(December 10, 2010 - by Ralph Kurtenbach) For Michio Ozaki, the conductor's baton became a wand casting energy and joy as he directed the Vozandes Choir and orchestra, and even the audiences, at concerts presented by Radio Station HCJB in Quito, Ecuador, to celebrate the city's founding in 1534.
Swirls of motion and color accompanied most songs as a contemporary dance troupe stepped, leaped and spun graceful pirouettes that illustrated the music. The six 2010 concerts were held at the elegant National Sucre Theater Saturday and Sunday, Dec. 4-5, even as Quito residents celebrated with parties, bullfights and rides in open buses called chivas.
The two-hour concerts continued a tradition first established by Radio Station HCJB in 1965 to thank and honor the station's host city of Quito. Earlier choir directors such as Tom Fulghum and the late Gene Jordan and Lois Vásconez have left a legacy with their arrangements still being used on some songs.
Japanese-born but deeply rooted in Ecuador's culture and music, Ozaki's on-stage turnabout to face the audience brought rousing response from the crowd. Many raised their voices to sing along with the 70-voice choir.
As the choir sings Chulla Quiteáo, a classic for decades in Ecuador's Andean capital, Ozaki extends his hand, and instantly a lady from the audience is on stage dancing with him.
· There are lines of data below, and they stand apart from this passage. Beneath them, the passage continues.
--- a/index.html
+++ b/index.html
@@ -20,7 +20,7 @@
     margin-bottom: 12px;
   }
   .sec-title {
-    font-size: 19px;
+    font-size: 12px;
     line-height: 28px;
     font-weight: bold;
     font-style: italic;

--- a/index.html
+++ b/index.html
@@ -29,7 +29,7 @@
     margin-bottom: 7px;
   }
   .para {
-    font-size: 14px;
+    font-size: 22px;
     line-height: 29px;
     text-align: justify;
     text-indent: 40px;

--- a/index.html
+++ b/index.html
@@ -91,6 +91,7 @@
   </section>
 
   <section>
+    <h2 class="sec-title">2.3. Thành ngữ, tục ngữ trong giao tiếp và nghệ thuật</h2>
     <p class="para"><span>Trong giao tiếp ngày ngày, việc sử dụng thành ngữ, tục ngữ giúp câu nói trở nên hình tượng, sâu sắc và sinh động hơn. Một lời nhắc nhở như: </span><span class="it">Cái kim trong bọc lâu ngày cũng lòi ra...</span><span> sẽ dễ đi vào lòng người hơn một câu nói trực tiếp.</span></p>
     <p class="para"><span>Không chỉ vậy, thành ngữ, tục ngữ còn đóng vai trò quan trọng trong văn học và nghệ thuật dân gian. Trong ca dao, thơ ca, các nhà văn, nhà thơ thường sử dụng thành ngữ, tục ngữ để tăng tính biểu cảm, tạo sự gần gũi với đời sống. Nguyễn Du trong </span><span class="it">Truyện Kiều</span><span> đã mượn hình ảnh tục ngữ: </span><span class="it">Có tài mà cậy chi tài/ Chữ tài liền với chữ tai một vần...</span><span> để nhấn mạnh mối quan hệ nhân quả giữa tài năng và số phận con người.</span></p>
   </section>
Soon, he thanks her, steps back to the choir, and the wand is wielding its magic again with the voices before him.
"You can see it in his face," said Mónica Lovato, an HCJB Global secretary and a contralto who has sung in the Quito Day concerts the last four years. "It's not just music to him; it is really a part of him . . . and we in the choir can feel that." She said Ozaki's slight tap to his chest before beginning a song signaled to them all: "Sing from your heart!"
"It was all very beautiful," said Anita Silva who attended with her two young boys and her mother. "Concerts in other years offered more music, but with this year's comedy and dance, I thought it was better."
Ozaki was thrilled to direct the choir again, having traveled from Houston where he ministers and lives with his Dutch wife and their two children. The two previous annual concerts had been led by Roberto Rojas, this time comfortably seated at stage right with either his trumpet or saxophone in hand. He also played percussion.
Rojas was joined by Ismael Aguirre as well as Billy Evans and Nick Bueno (both of Alliance Academy International) for several numbers as a saxophone quartet on center stage-a real hit with audiences. Rhythms-complex and simple all at once-came from Russ Reshaw's bass guitar and a cajón, an acoustical box that a musician sits upon. It was played by Walter Aguas.
Reshaw and Aguas form part of the California-based band, Two or More, which took the stage for a four-song set. Renatto Aguas, the lead vocalist, explained the band's Ecuadorian roots. He and his brothers, Walter and Eddie, grew up with Ecuadorian cuisine and music. The band offered a rendition of O Come, O Come, Emmanuel, a centuries-old classic that they contemporized with guitars, bass and cajón. Faith as small as a mustard seed can move mountains was conveyed in the song, Grano de Mostaza.
Ozaki's arrangement of Noche de Paz (Silent Night) was near the concerts' conclusion, and each concert ended with Rojas' arrangement of Mosaico Navideáo (Christmas Mosaic), a medley of Latin American Christmas carols. Nearly 5,000 people attended the concerts.
While celebrating neighborhoods of historic Quito, Chulla Quiteáo profiles a chulla (high-class bum), wooing young ladies on their balconies as he passes on the streets of Quito. The song's humorous portrayal augmented the comedy interspersed throughout by emcee Tony Tamayo.
Tamayo, along with his sidekicks, Coco Valdéz and Marco de la Torre, are all graduates of HCJB Global's Christian Center of Communications in Quito. Their humor, primarily slapstick and zany, eventually led audiences to see and hear that God's love, summarized in the Gospel of John, is the greatest gift of Christmas.